Wireless connectivity problem (and could it be spyware?)

The computer in question here is a laptop which is apparently connecting to the house’s wireless network – it is acquiring an IP and everything seems to be in order, except no actual internet access via any browser or if I try to ping a website. There are multiple other users accessing the wireless network with no problems, and this same computer has accessed the network in the past without problems. That is, on the face of it, the problem I’m attempting to resolve – a wireless connection that looks exactly like a wireless connection that is receiving a signal, transmitting a password, acquiring an address, and connecting, except once it does all that, there’s no access. The computer can’t access the router setup page, either. What could be causing that?

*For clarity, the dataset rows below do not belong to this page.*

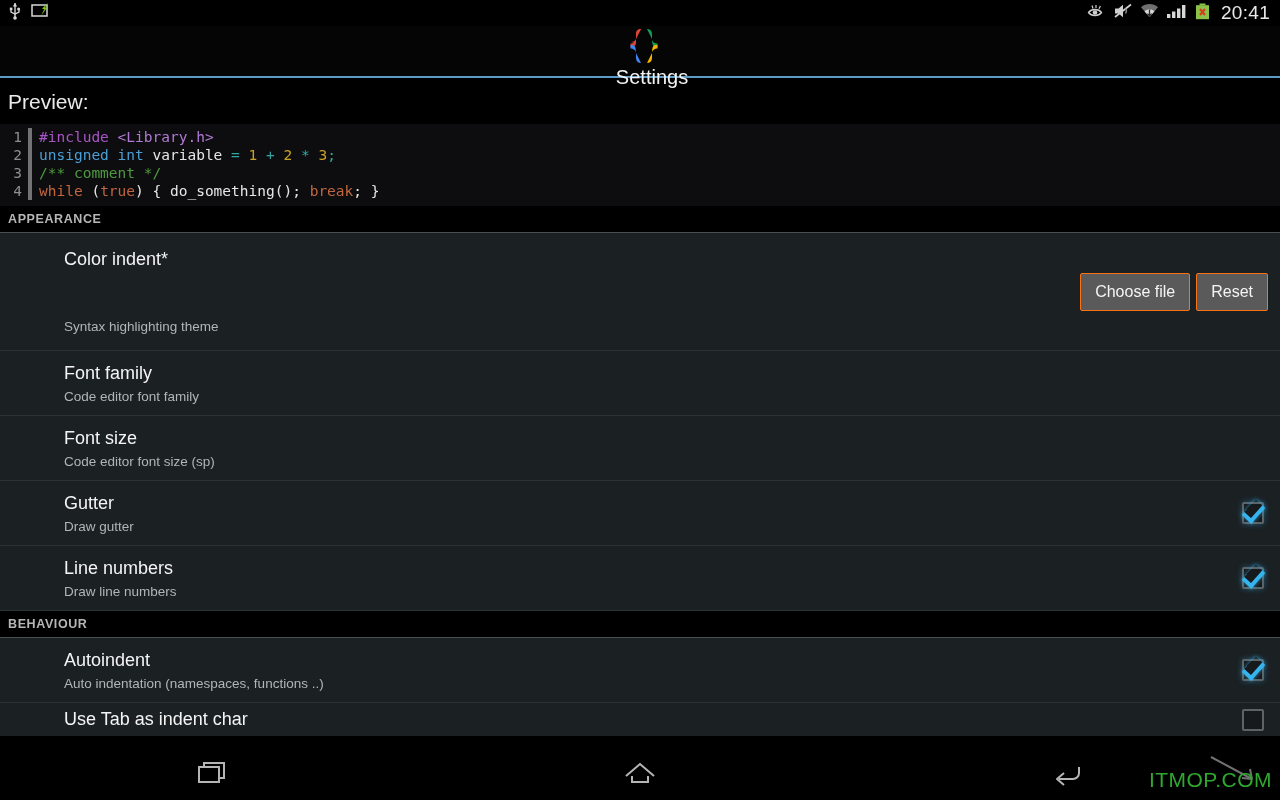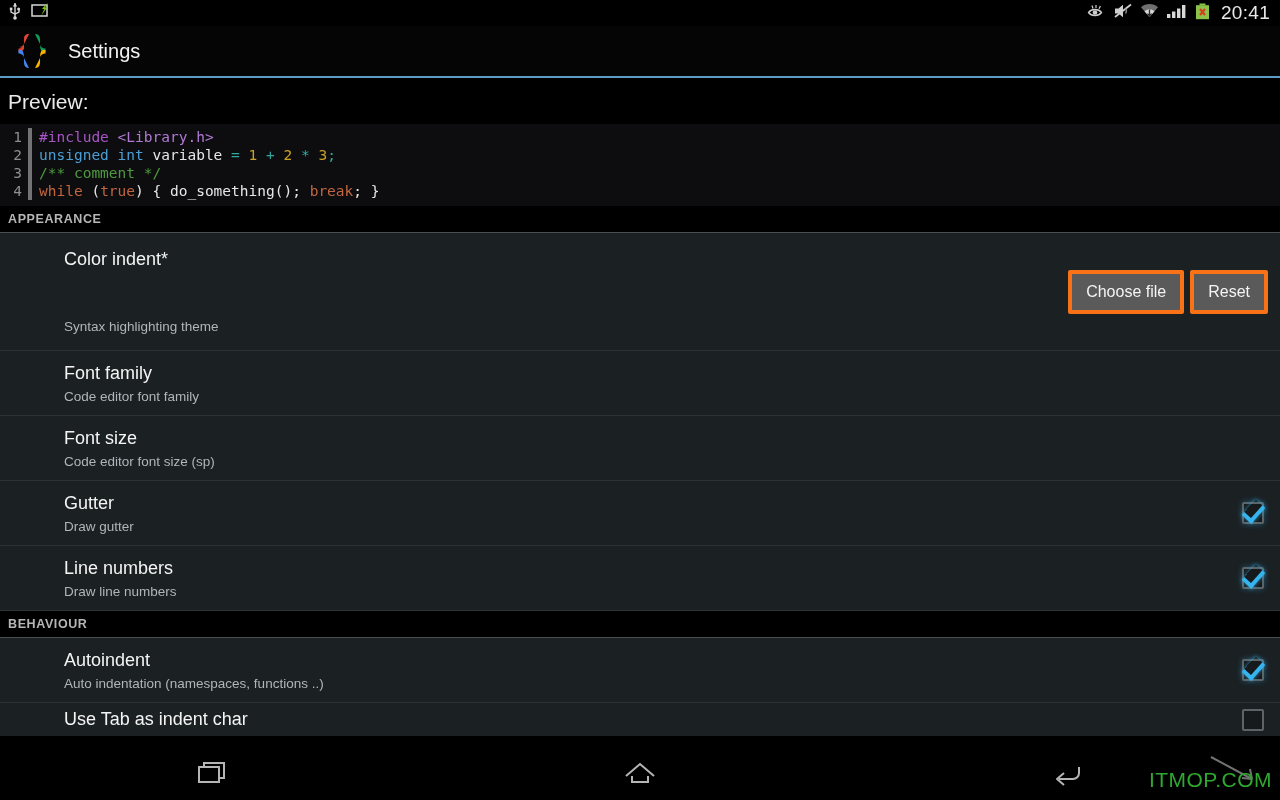--- a/index.html
+++ b/index.html
@@ -27,20 +27,21 @@
     margin-left:4px; font-family:"Liberation Sans", sans-serif;
   }
 
   
   #action-bar {
     height:52px; width:100%;
     background:#050505;
     display:flex; align-items:center;
     padding-left:12px;
     border-bottom:2px solid #5d9cc6;
+    flex-direction:column;
   }
   #app-logo { width:44px; height:40px; position:relative; flex:0 0 auto; }
   #app-logo svg { display:block; }
   #app-title {
     color:#f2f2f2; font-size:20px; margin-left:12px; font-weight:400;
   }
 
   
   #preview-block { background:#000; width:100%; }
   #preview-label {
@@ -98,21 +99,21 @@
     padding:14px 0 14px 0;
   }
   #theme-buttons {
     display:flex; align-items:center; gap:6px;
     align-self:center; margin-left:12px;
   }
   .btn {
     background:#5a5a5a;
     color:#f4f4f4;
     font-size:16px;
-    border:4px solid #f97316;
+    border:1px solid #f97316;
     border-radius:2px;
     padding:9px 14px;
     white-space:nowrap;
     cursor:pointer;
   }
 
   
   .cb {
     width:22px; height:22px;
     flex:0 0 22px;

Now here’s the “what might have changed” part. We were watching a movie on the laptop last night, and it spontaneously rebooted, having downloaded a critical update (which, if I’m not nuts, means that last night it had internet access). At least, a little Windows update bubble popped up once the computer booted up, and said Windows installed a critical update that required rebooting. Since then, there’s been no internet access. Shutting the Windows firewall down temporarily didn’t change anything.

Part two: since then, there have also been those “shutting down X program” messages on shutdown. Several times the program being shut down was called Dummy. Once it was called B28. And a couple of times an error message popped up referencing a socket notification sink.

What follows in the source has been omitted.